Thursday, July 22, 2010

Campus Technology – Day 4 – Part 2

The final breakout session for the conference that I am attending is Educational Social Networking for Professional Development presented by Steve Hargadon, a Social Learning Consultant for Elluminate.

Mr. Hargadon is saying we are telling new stories in new ways. He works largely in the k-12 grade level. He was told to start a blog, but he didn’t see a goal for it, but he did start and created a community called Classroom 2.0 and has a wiki called Educational Networking.

We have become much more visually literate as he shows an image of a girl with fairies dancing in front of her. But we don’t feel digitally literate. He asked about use of Twitter, he said he goes back and forth between it being a useful tool and a complete waste of time. He said that as he refined his use of Twitter he is coming to feel it is useful, but it required learning to use it.

He then noted that Facebook membership makes its population larger than the population of all countries except India and China.

The impact of the internet is going to be greater than the impact of the invention of the printing press. All institutions are losing power not that the individuals gain this kind of voice. For instance, United Airlines broke a passenger’s guitar and he made a You Tube video of it that garnered a greater audience then some major movies.

The internet is a conversation. We’re used to a world of printed material that was vetted, but the internet allows a more free flow of ideas.

Educational networking will become the framework structure of the educational experience, he says.

Educators are currently in a non-conversational culture. He asks them questions and asks them to rate from Strongly Agree, Agree, Neutral, Disagree and Strongly Disagree.

  • We have a hard time balancing assessment testing and true learning
  • Schools will change radically in the next 5 to 10 years.
  • Health care is a civil right and should be guaranteed by the government.

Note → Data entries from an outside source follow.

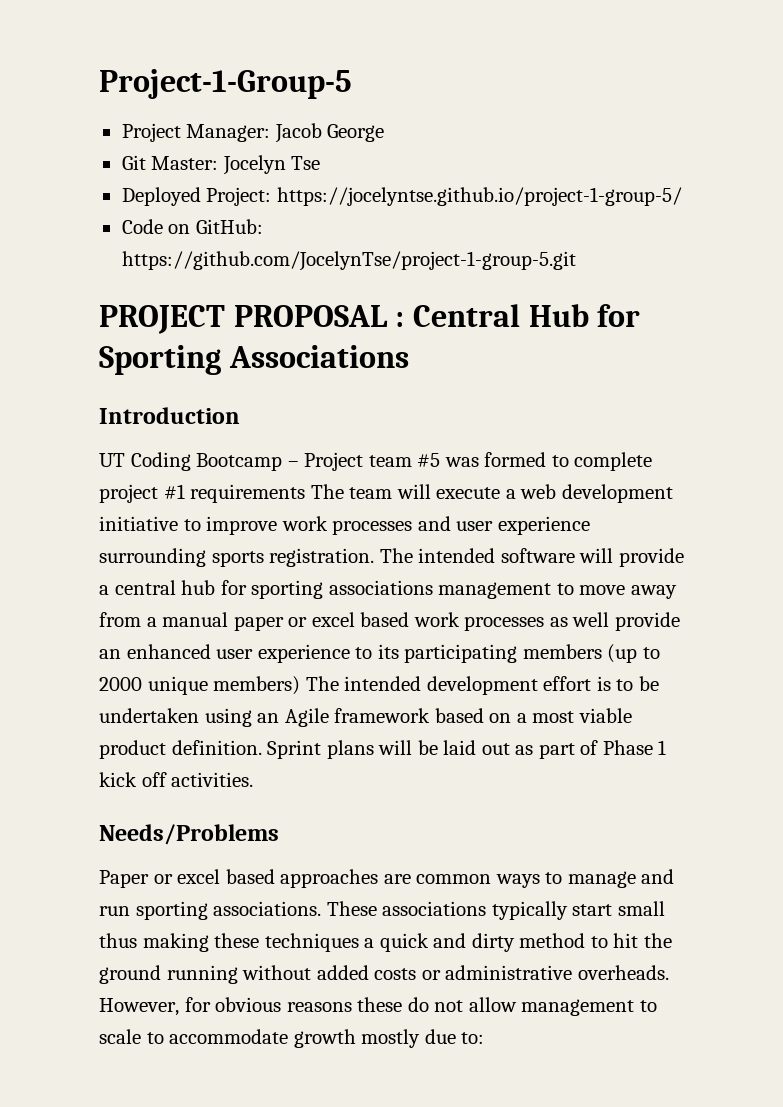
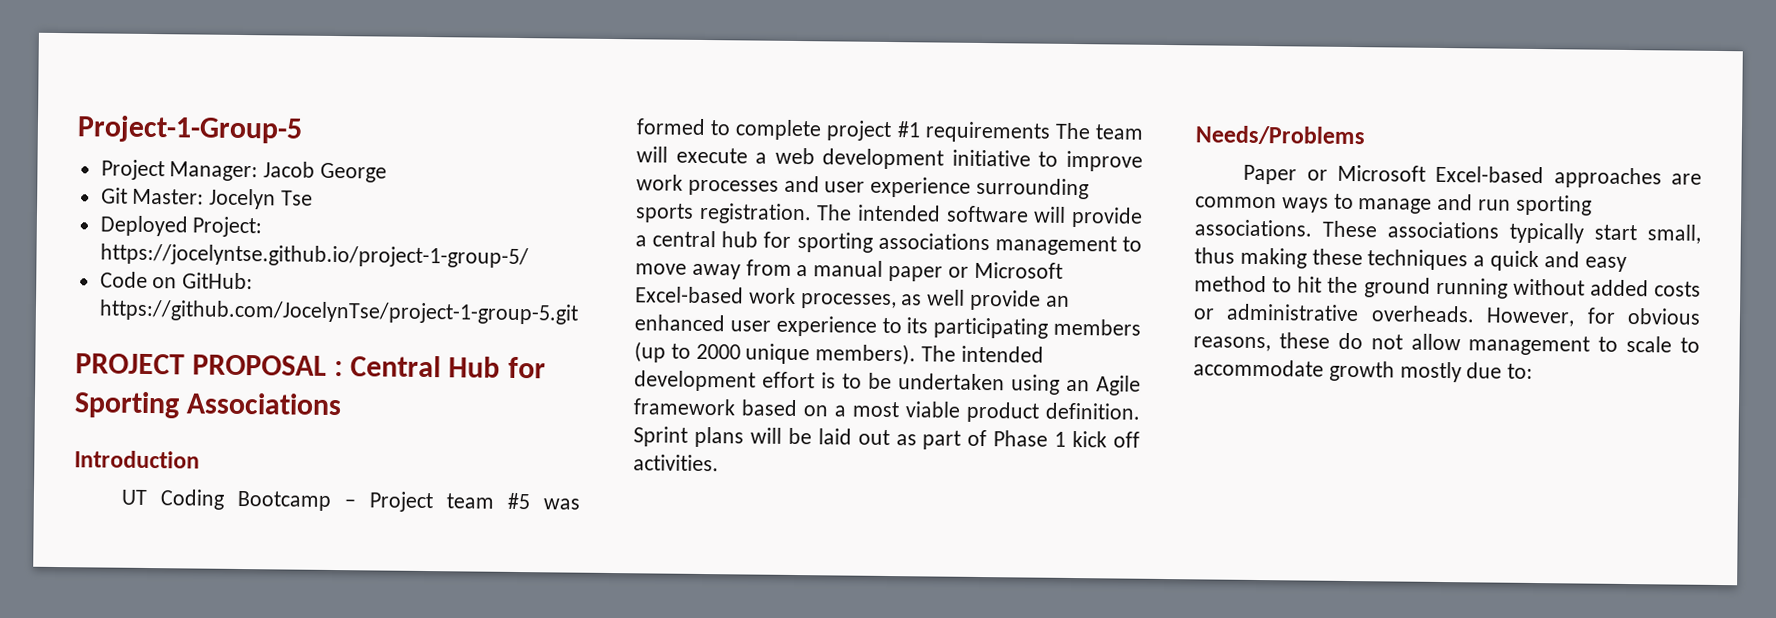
- The intended software will provide a central hub for sporting associations management to move away from a manual paper or excel based work processes as well provide an enhanced user experience to its participating members (up to 2000 unique members) The intended development effort is to be undertaken using an Agile framework based on a most viable product definition.
+ The intended software will provide a central hub for sporting associations management to move away from a manual paper or Microsoft Excel-based work processes, as well provide an enhanced user experience to its participating members (up to 2000 unique members). The intended development effort is to be undertaken using an Agile framework based on a most viable product definition.
- Paper or excel based approaches are common ways to manage and run sporting associations.
+ Paper or Microsoft Excel-based approaches are common ways to manage and run sporting associations.
- These associations typically start small thus making these techniques a quick and dirty method to hit the ground running without added costs or administrative overheads.
+ These associations typically start small, thus making these techniques a quick and easy method to hit the ground running without added costs or administrative overheads.
- However, for obvious reasons these do not allow management to scale to accommodate growth mostly due to:
+ However, for obvious reasons, these do not allow management to scale to accommodate growth mostly due to:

He then moves them to the appropriate areas of the room based on their response and discuss the point. They are always nervous to discuss the last question.

We put ourselves in a box when it comes to discuss social media. He showed pictures of a casino and a school. He said the problem with social media is it always seen as a casino, but now we are rethinking what social networking is.

He defines social networking as the aggregation of a set of participative web tools that facilitate creation, conversation, and sharing. Wikis and blogs are difficult to see any conversation occurs, but on Facebook there is instant success as people see you and want to be “friends.”

What are the building blocks of social networks:

  • The profile page in an educational perspective can find likeminded educational perspective. You can find resourses
  • Friending can form colleague relationships
  • Forums, you can find discussions on topics such as using the ipod touch in schools.
  • Photo/Video/Audio uploading – they are content repositories
  • Groups: allow individual members to become creator of a topic of interest. They represent Learning teams or self-created communities

So social networking + LMS + Live Collaboration will be the new learning platform. To implement student-related social networking systems you must approach in this order:

  1. Start with educators and administrators first. An audience member notes that many people think that students will drive this effort, but the educators and administrators must be the guiding light providing assistance to students in learning how to blog and they must learn how to do this first. Steve agrees and says you can’t make people blog, we have to culturally negotiate this.
  2. Fill  the user’s needs not yours. Flickr did not start out as a photo sharing site it morphed to that – so its no longer a top down direction. In this new world you are not dictating you are generating and experimenting with all participants.
  3. Facilitate the process, not the outcome (build a park, not a cafeteria)
  4. Support and promote the early adopters (more important than you)
  5. Seek Change – you need to look for ways to change to help a learner
  6. Build a culture (tenor)
  7. Recognize the importance of interpersonal skills to facilitate and mediate

Sustained participation depends on the tenor of the network and listening, trust, helping, authenticity, transparency, change, genuineness, being “”human,” having fun, being involved apologies, explanations, patience, communication.